Когда я заканчиваю с водой, Рид снова подхватывает меня на руки, и мы в доли секунды оказываемся на улице. Осторожно разместив меня на переднем сидении автомобиля, он пристегивает меня ремнем безопасности. Обогреватель в салоне работает на полную мощность и весь теплый воздух направлен на меня.
Рид коротко переговаривается с Зефиром, который сидит месте с Булочкой в соседней машине. Я едва замечаю, как Рид выезжает из города, машина едет так быстро, как только это возможно с выключенными фарами.
Чувствуя, как Рид смотрит на меня, я тоже смотрю на него и протягиваю свою руку, чтобы коснуться его. Он крепко сжимает ее и целует.
— Какая-нибудь душа проскользнула в комнату? — напряженно спрашивает Рид, глядя на меня в ожидании ответа.
Я киваю, а он на миг закрывает глаза и снова открывает их.
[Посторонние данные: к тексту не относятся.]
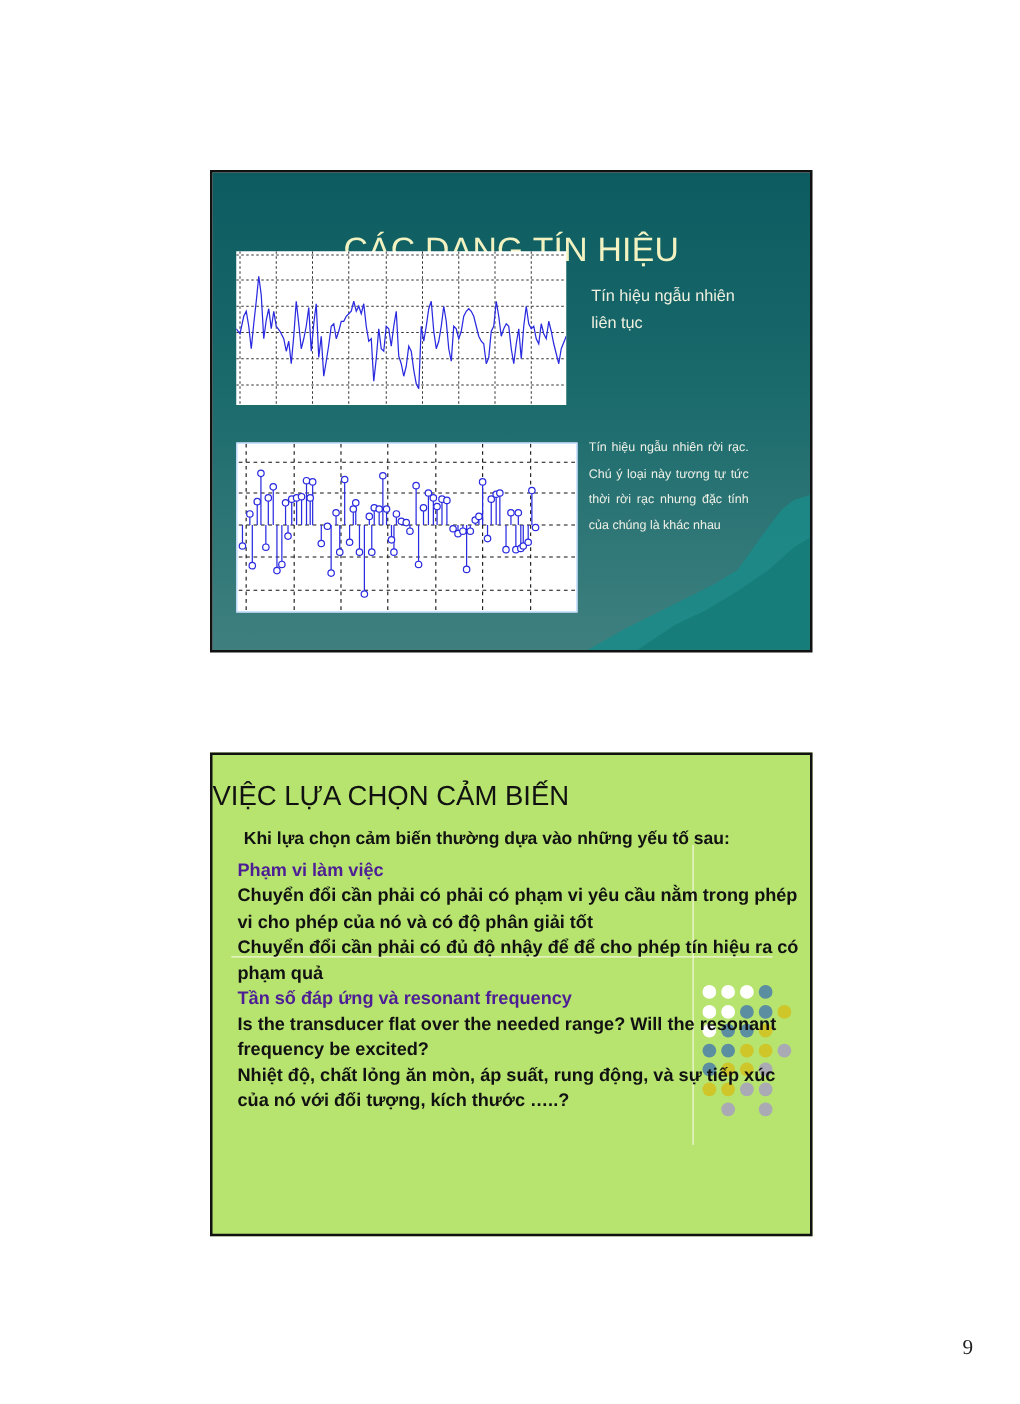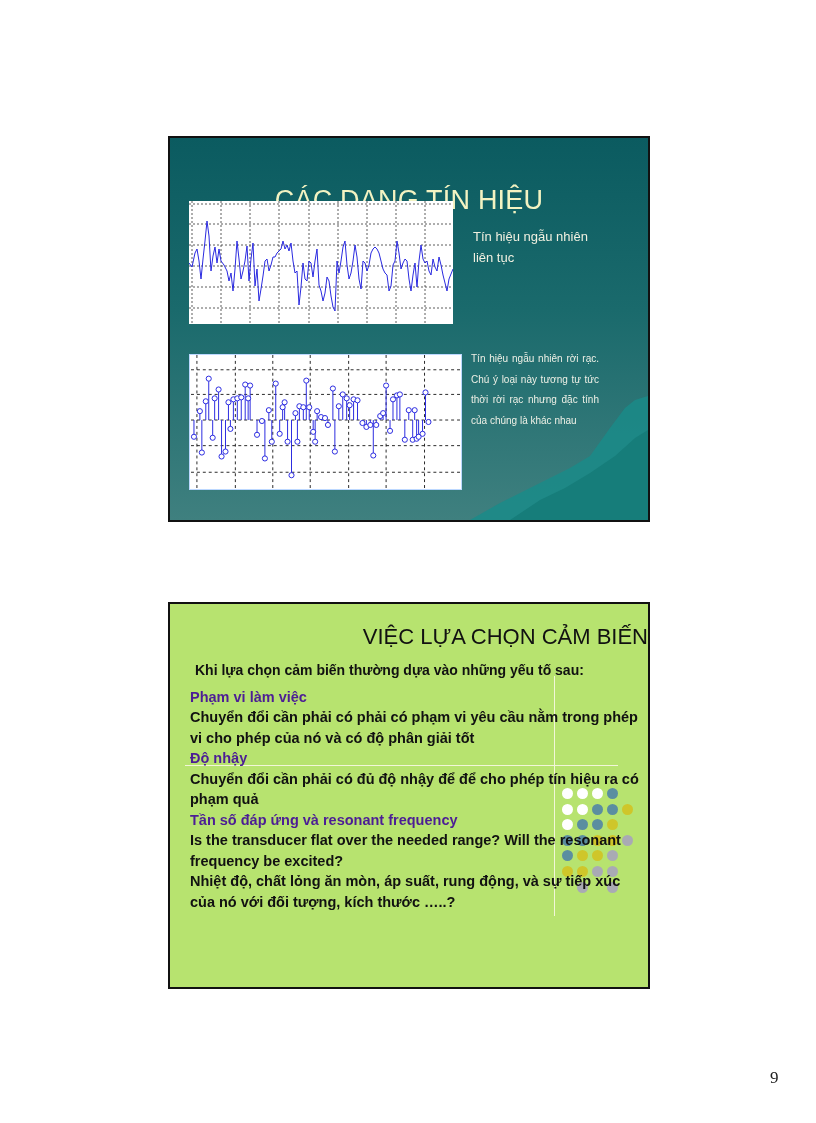"VIỆC LỰA CHỌN CẢM BIẾN" .s2-title { text-align: right -> left }
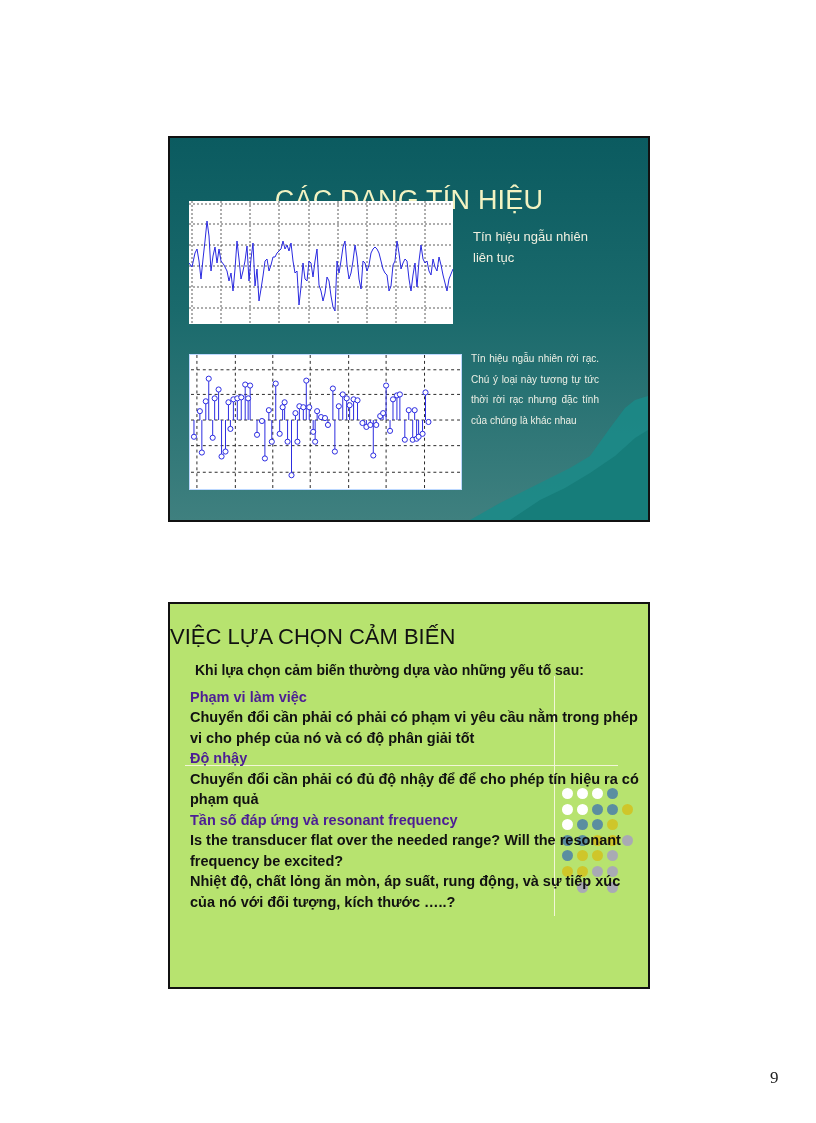"Độ nhậy" div.red { html: <div>Độ nhậy</div> -> none }
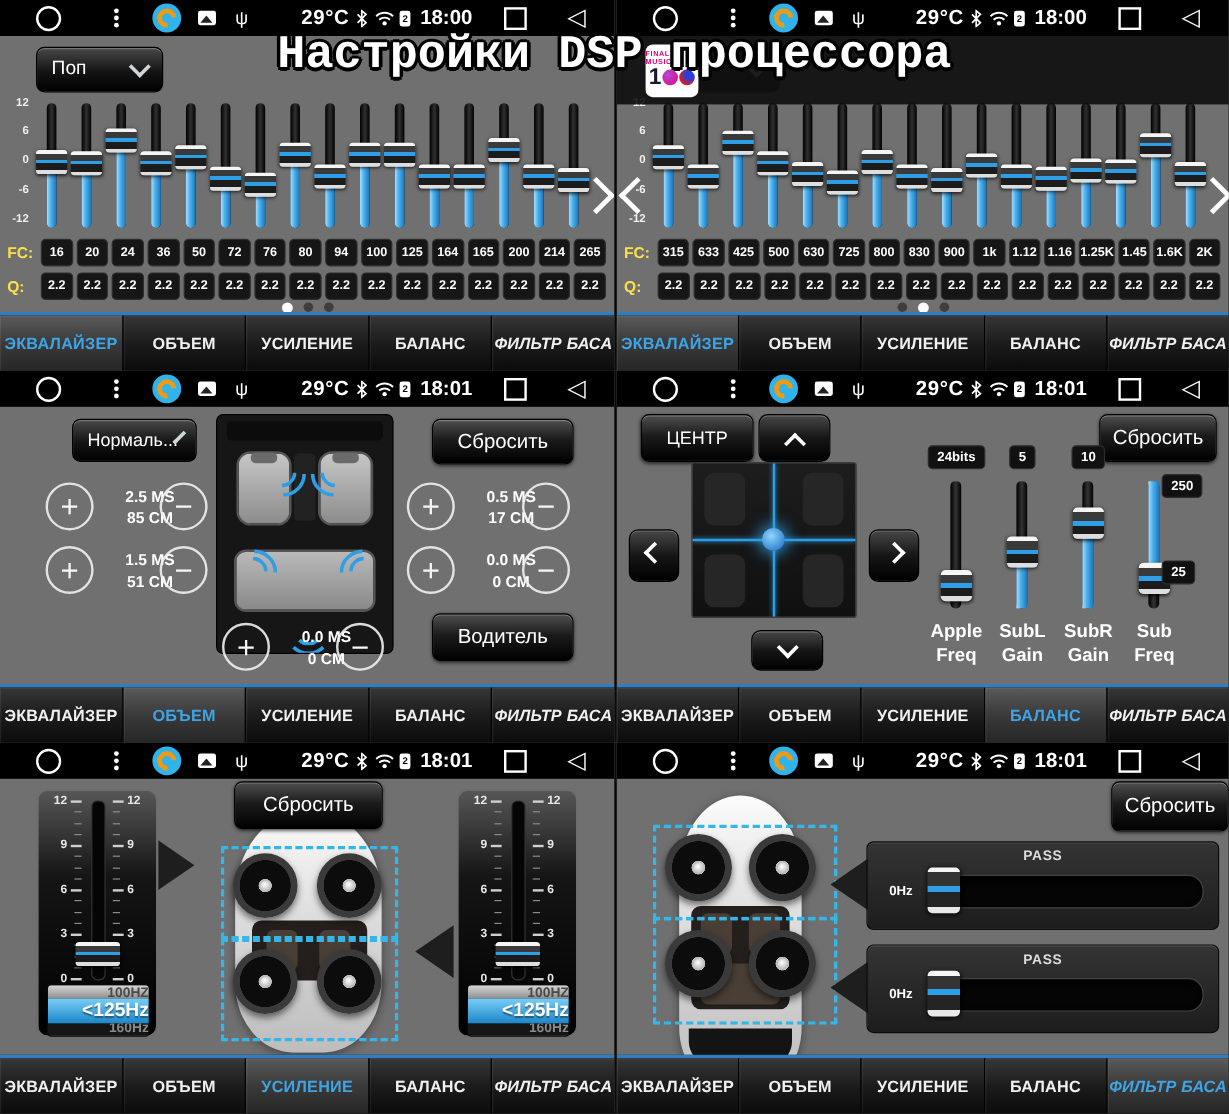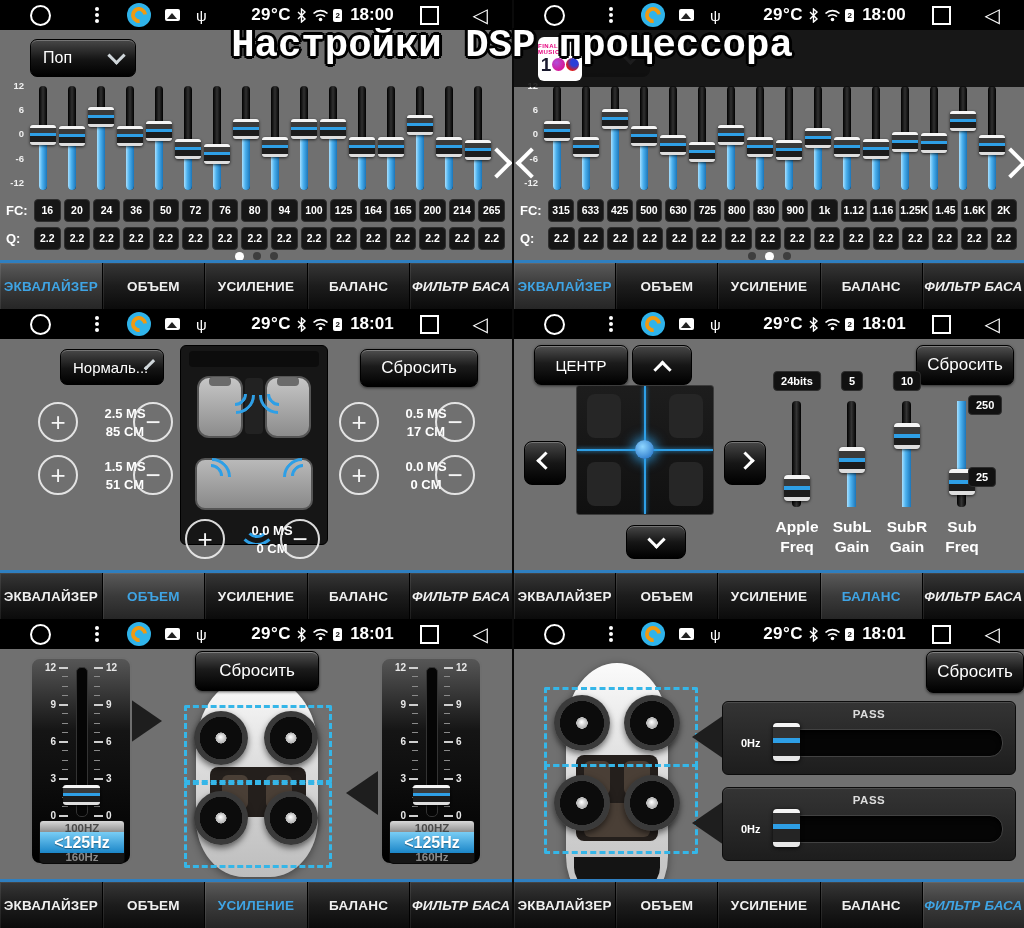"FC:" .eq-row-label { color: #ffffff -> #fde047 }
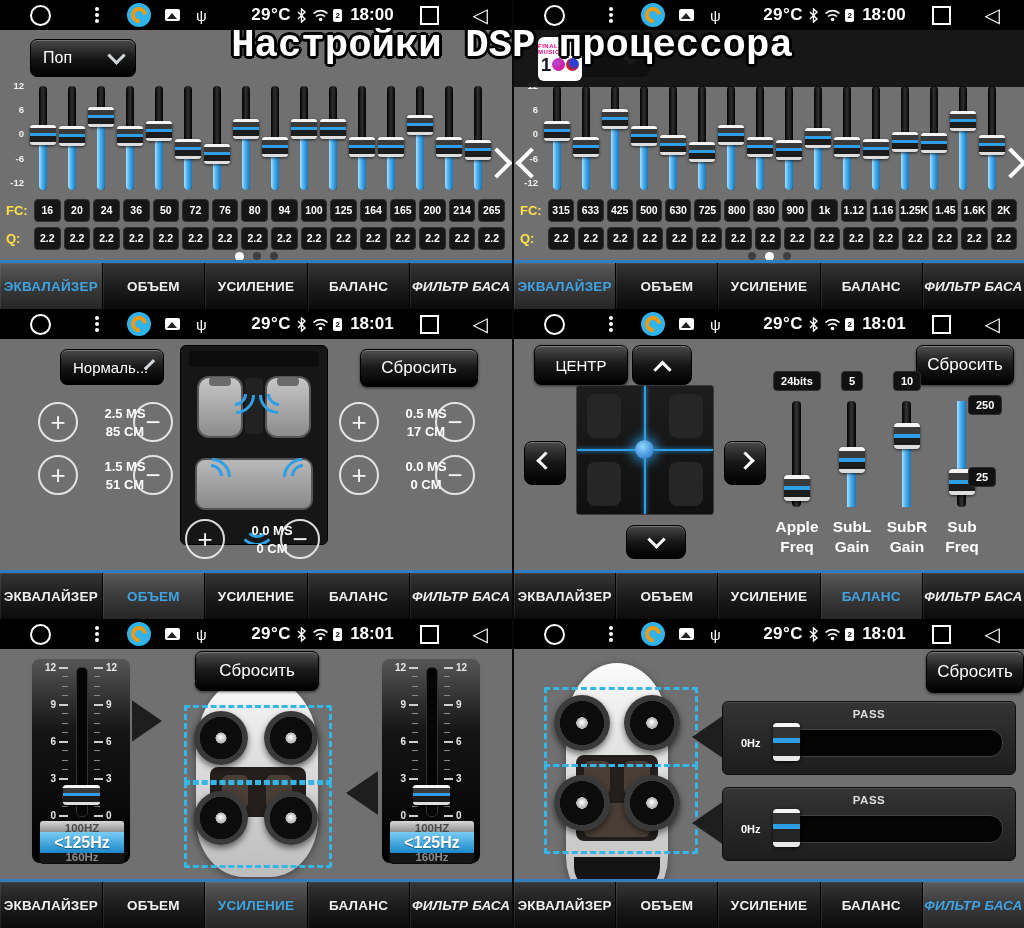"Водитель" div.btn3d { html: none -> <div>Водитель</div> }
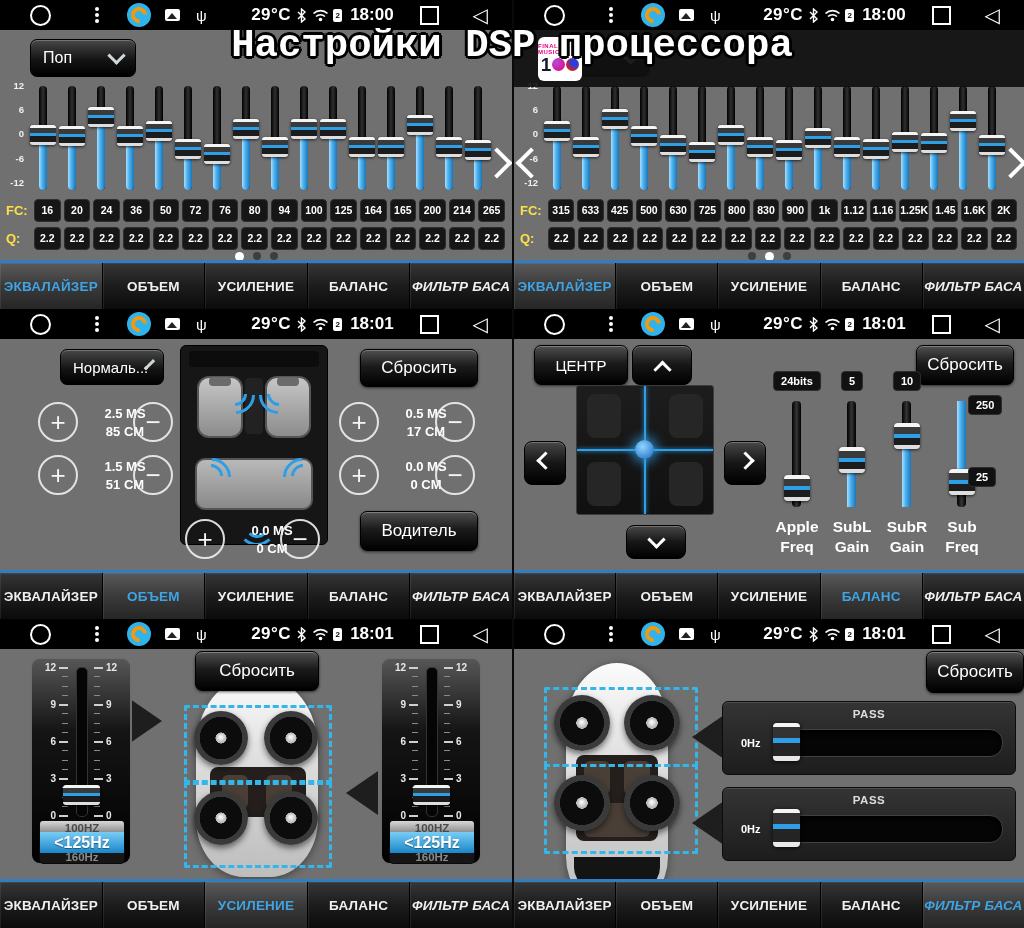"100HZ" .fp-row { text-align: center -> right }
— Как? — спрашивает он, и я пожимаю плечами. — Эви, не легко находиться рядом с душой, когда она выходит. Вот почему ангелы Жнецы пришли в такой восторг, потому что, когда они из-за невнимания теряют невинную душу, для них это норма. Ты была слишком близко к ним. Это как смотреть на черную дыру, открывшись — готовясь к путешествию, если ты находишься к ней слишком близко, она начинает поглощать твою энергию. Ты грустишь? — спрашивает он меня, и я должна отвернуться от него, чтобы он не видел, как внутри меня все обрывается от того, что меня лишили такого блаженства. — Я просто киваю, потому что не могу говорить. — Даже мне бы стало грустно, если бы я был там. Ты чувствуешь себя недостойной — и это нормально, просто это было не твое время для ухода…, и я благодарен что это было не твое время, — признается Рид. Я снова молча смотрю на него. — Произнеся это вслух, я чувствую себя таким эгоистом, но я не знаю, чтобы я делал, если бы ты сегодня ушла.